About this exercise
Whenever "margin" appears in a line of the entries below, that line counts; give the total only.
**** Data for the task ****
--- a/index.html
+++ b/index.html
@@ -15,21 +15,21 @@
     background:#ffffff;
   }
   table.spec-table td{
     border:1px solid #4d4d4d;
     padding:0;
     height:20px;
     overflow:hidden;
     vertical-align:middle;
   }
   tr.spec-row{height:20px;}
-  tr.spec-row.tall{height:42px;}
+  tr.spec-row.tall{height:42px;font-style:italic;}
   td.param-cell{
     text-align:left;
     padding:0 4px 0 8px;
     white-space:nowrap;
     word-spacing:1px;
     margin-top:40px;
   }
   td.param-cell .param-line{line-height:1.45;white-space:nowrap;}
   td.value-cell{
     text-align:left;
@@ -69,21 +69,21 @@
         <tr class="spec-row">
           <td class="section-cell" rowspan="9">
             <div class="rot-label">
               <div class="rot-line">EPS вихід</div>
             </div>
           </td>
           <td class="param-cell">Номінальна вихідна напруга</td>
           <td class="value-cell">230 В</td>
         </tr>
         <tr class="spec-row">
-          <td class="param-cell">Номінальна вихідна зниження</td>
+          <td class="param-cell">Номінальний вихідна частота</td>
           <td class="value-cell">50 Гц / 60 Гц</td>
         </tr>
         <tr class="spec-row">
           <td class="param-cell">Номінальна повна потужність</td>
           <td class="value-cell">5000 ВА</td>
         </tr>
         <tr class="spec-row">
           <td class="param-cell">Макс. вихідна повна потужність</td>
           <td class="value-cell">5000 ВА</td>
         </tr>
****
**** Data for the task ****
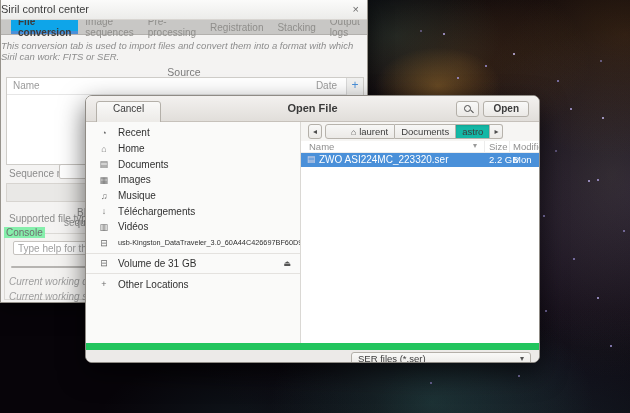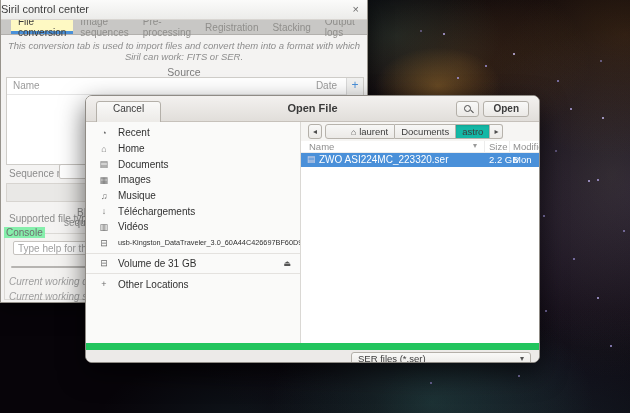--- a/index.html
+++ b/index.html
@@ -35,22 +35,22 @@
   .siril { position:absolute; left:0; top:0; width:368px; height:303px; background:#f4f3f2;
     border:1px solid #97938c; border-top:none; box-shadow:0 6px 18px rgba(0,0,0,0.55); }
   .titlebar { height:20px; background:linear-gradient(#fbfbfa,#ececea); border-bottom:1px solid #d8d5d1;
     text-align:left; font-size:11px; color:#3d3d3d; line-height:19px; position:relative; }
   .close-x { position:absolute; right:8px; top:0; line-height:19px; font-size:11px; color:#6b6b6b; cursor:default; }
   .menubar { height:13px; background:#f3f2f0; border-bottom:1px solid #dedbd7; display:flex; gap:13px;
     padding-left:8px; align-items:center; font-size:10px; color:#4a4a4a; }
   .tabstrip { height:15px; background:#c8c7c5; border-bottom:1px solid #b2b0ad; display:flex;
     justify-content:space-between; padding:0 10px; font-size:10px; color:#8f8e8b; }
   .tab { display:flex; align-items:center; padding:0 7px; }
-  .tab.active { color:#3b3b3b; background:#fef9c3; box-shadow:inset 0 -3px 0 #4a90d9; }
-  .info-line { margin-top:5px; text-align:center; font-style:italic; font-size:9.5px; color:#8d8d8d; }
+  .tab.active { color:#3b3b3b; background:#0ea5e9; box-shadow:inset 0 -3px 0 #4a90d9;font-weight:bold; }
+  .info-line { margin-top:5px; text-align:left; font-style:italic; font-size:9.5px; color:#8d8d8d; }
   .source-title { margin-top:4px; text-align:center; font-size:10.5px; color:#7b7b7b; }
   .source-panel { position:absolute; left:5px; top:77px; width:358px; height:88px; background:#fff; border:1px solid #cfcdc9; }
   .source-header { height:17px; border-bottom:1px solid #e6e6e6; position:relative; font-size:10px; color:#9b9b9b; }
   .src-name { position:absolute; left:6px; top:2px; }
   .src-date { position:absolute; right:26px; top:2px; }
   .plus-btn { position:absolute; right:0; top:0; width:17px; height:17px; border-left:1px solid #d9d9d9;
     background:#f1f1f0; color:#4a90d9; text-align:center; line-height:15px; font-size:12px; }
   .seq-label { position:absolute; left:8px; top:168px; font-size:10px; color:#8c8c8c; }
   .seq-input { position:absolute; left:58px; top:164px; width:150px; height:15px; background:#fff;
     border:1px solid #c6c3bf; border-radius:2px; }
****
Output for this task
4